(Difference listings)
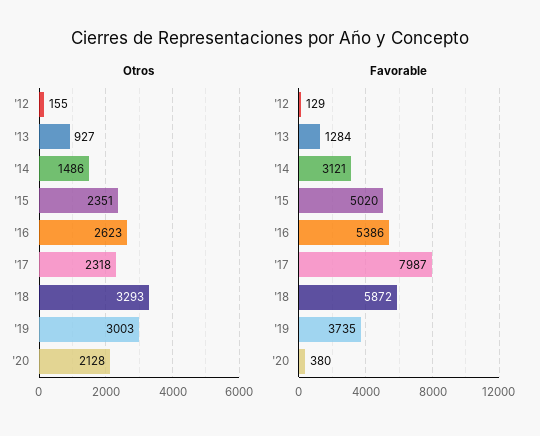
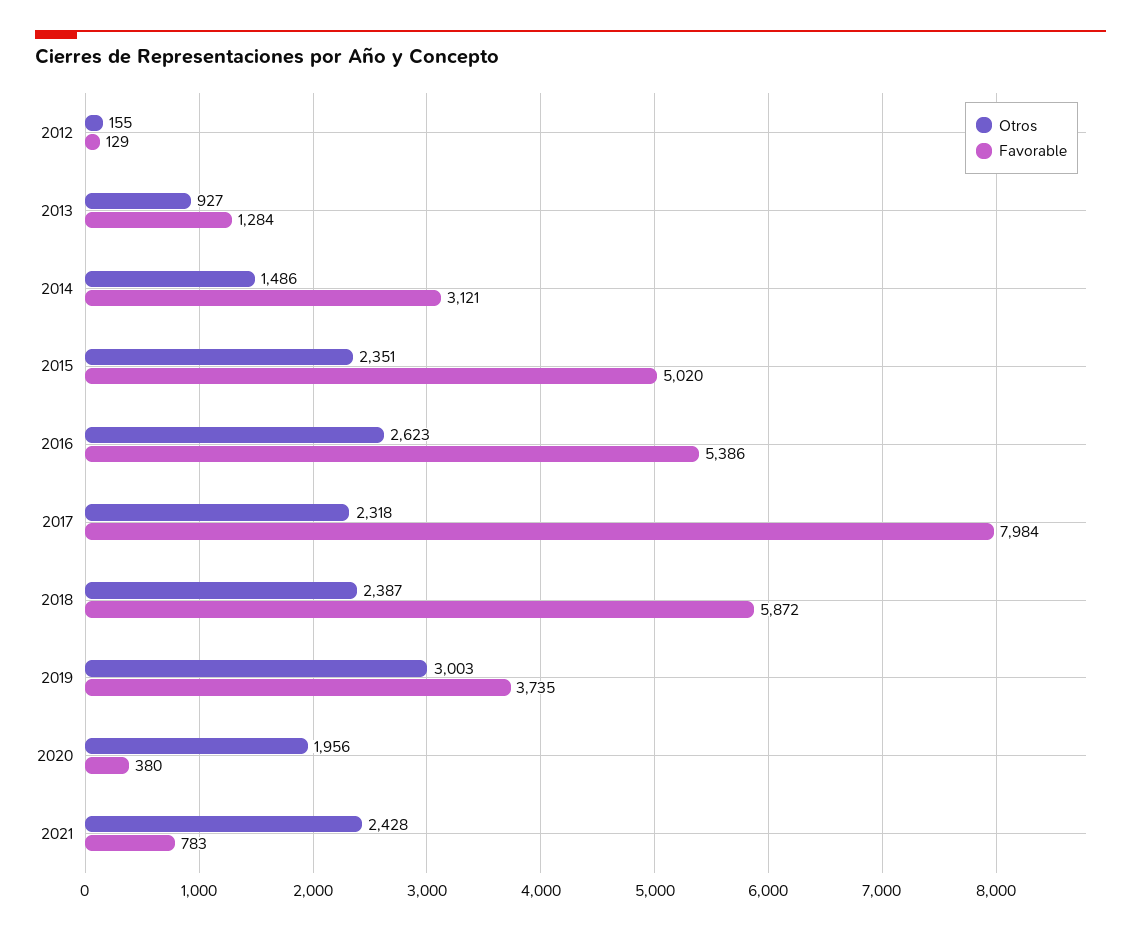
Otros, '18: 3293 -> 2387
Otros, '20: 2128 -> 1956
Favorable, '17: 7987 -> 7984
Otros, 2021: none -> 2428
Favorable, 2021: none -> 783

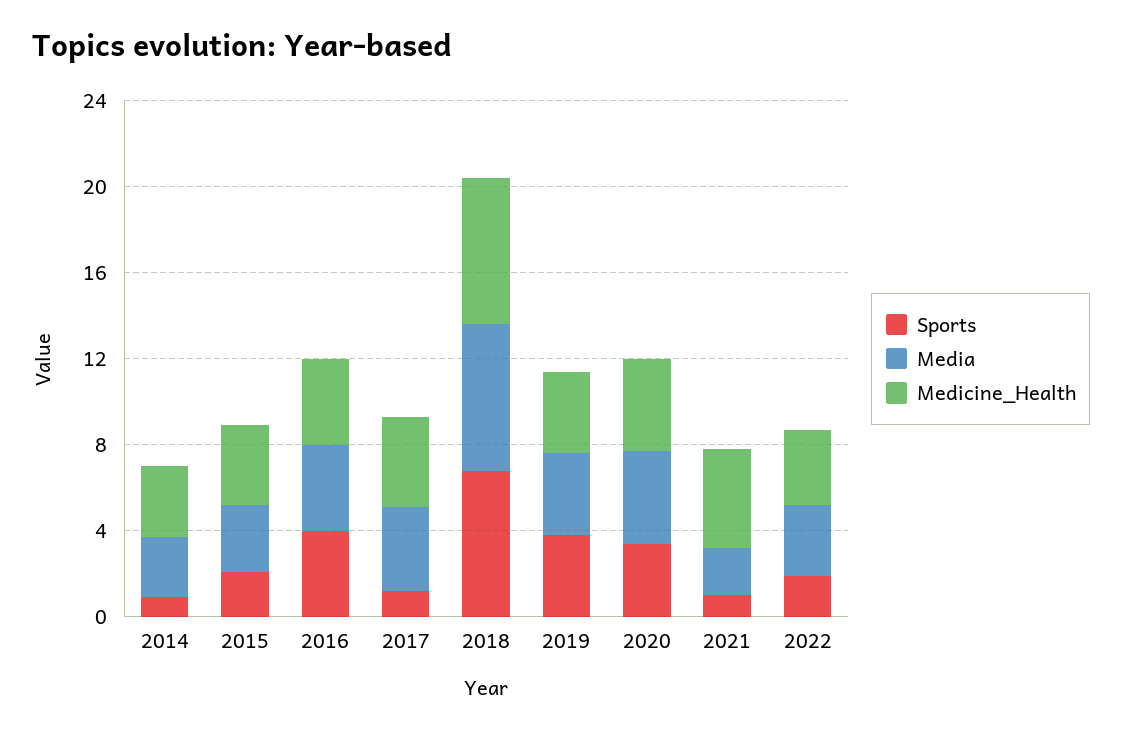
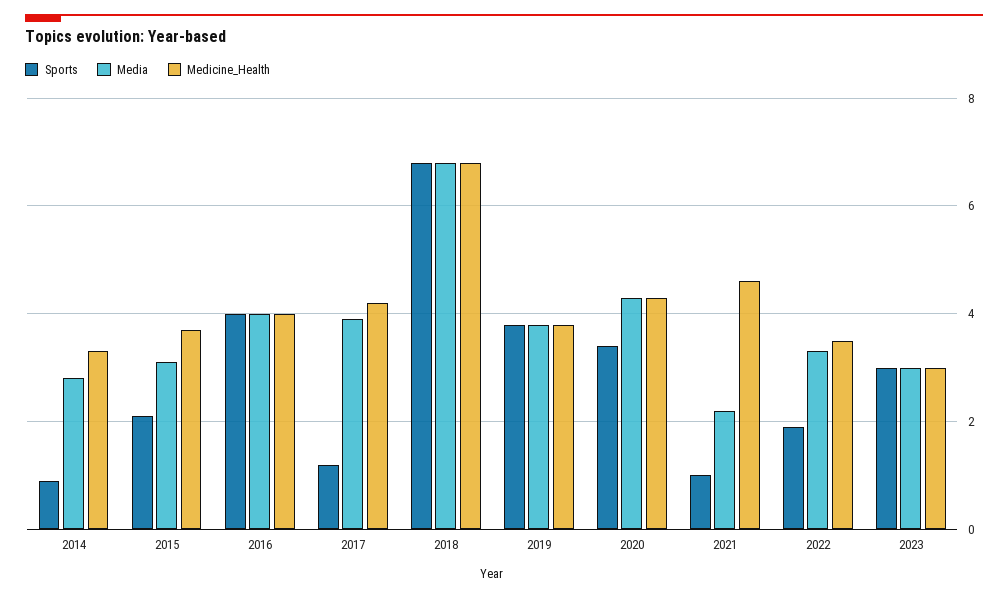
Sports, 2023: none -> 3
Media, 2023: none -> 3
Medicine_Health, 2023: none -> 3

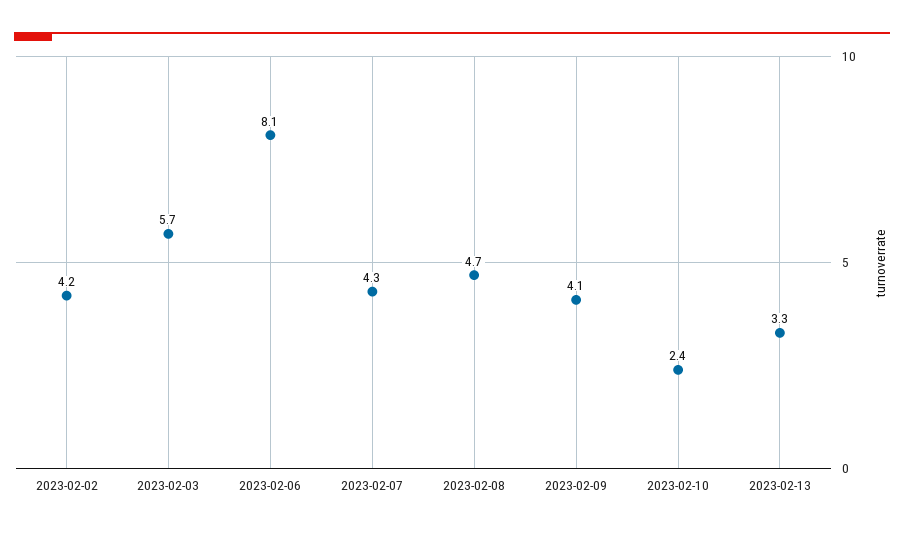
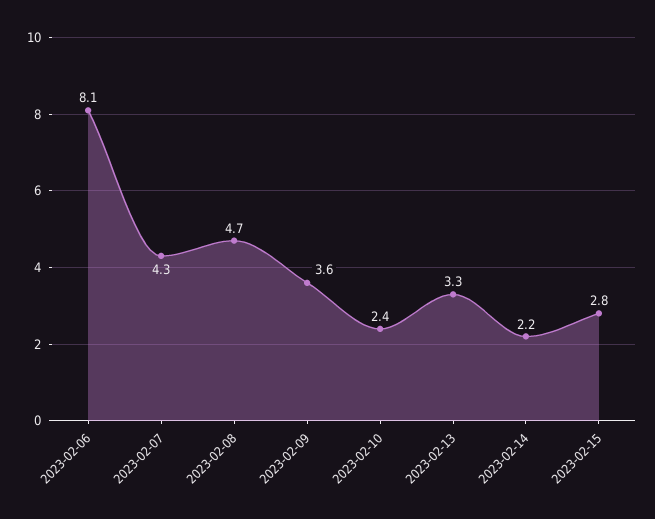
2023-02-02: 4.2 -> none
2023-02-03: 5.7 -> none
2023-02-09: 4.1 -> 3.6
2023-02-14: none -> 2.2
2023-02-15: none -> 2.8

■ What needs to be done
Quote only the lines from the line containing "2023-02-02: 4.2 -> none" through the end of the entries, keeping the first and the last.

■ Written response
2023-02-02: 4.2 -> none
2023-02-03: 5.7 -> none
2023-02-09: 4.1 -> 3.6
2023-02-14: none -> 2.2
2023-02-15: none -> 2.8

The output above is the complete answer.